Le maire de Pristina, Shpend Ahmeti, a commenté l'évolution récente de la situation dans le nord, où à Bruxelles, au Kosovo et en Serbie ont accepté de lever les blocus des Serbes près des points frontière de Jarinje et de Brnjak, mais aussi de quitter la police spéciale du Kosovo. Les parties ont également accepté de créer des labels [...]
Ahmeti demande s'il est admissible en tant que citoyen à envoyer des spéculations criminelles au gouvernement pour autoriser des voitures avec des plaques d'immatriculation illégales si cet accord n'est pas international et n'est pas ratifié.
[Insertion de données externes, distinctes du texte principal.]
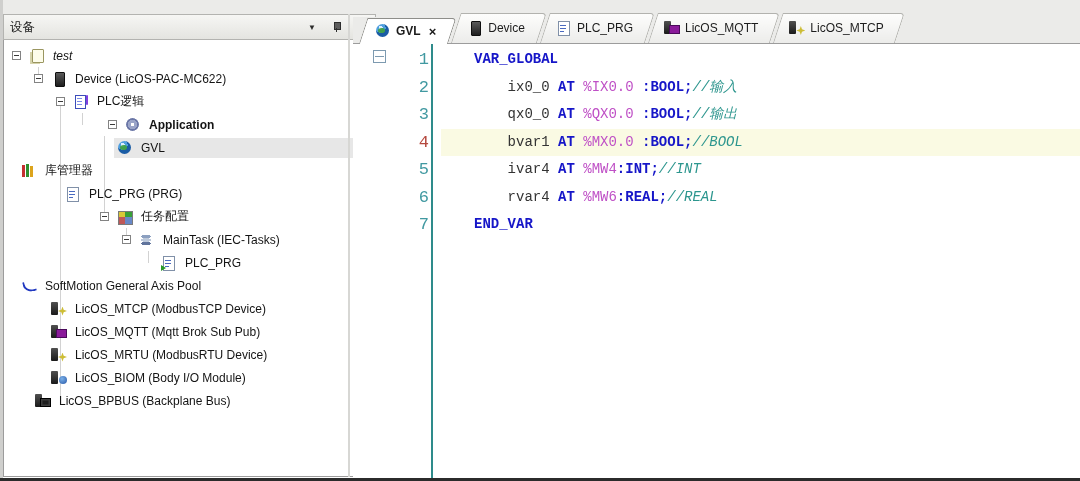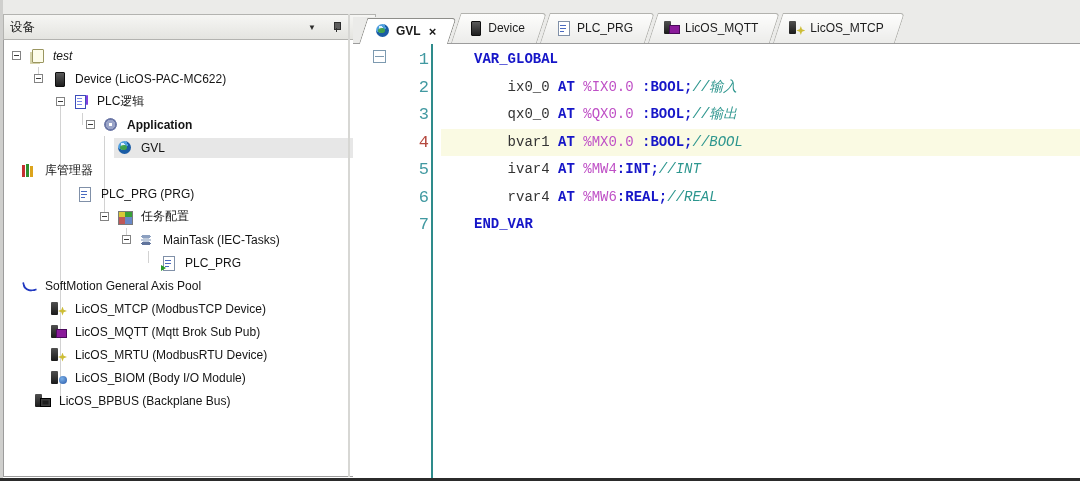"Application" div.tree-row { padding-left: 82px -> 104px }
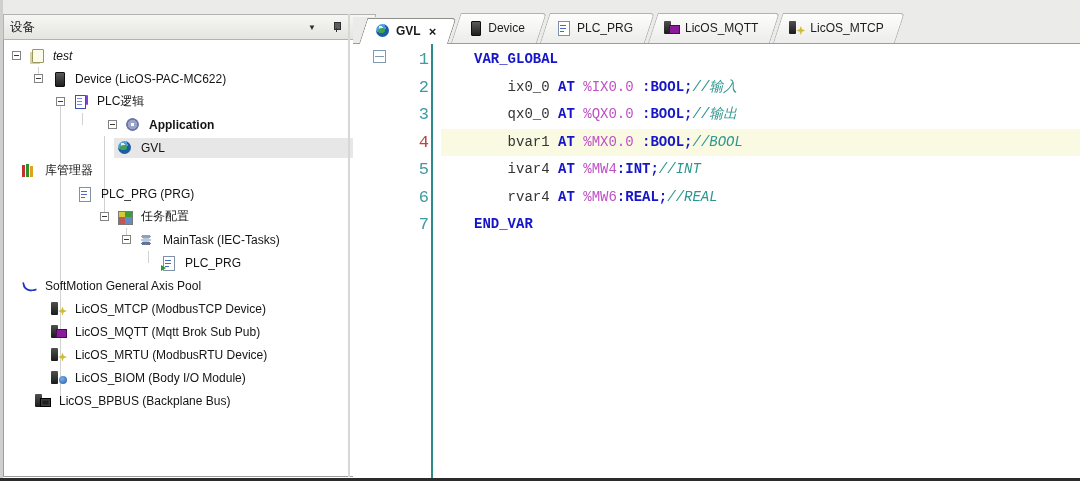"PLC_PRG (PRG)" div.tree-row { padding-left: 56px -> 44px }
Parce qu'il ne s'agit pas d'un accord international et qu'il n'est pas ratifié en tant que citoyen d'envoyer des accusations criminelles au gouvernement pour autoriser des véhicules munis de plaques d'immatriculation illégales à la République du Kosovo. Le gouvernement n'a pas le droit d'imposer des mesures contraires aux lois parce que c'est un précédent dangereux.
Pour autant que je sache, aucune loi n'a changé. Un bruxellois a donc gouverné une partie de la loi. En République, ça ne marche pas. Demain, avec la même logique, le premier ministre peut suspendre les peines d'accélération pour la municipalité de Gjilan.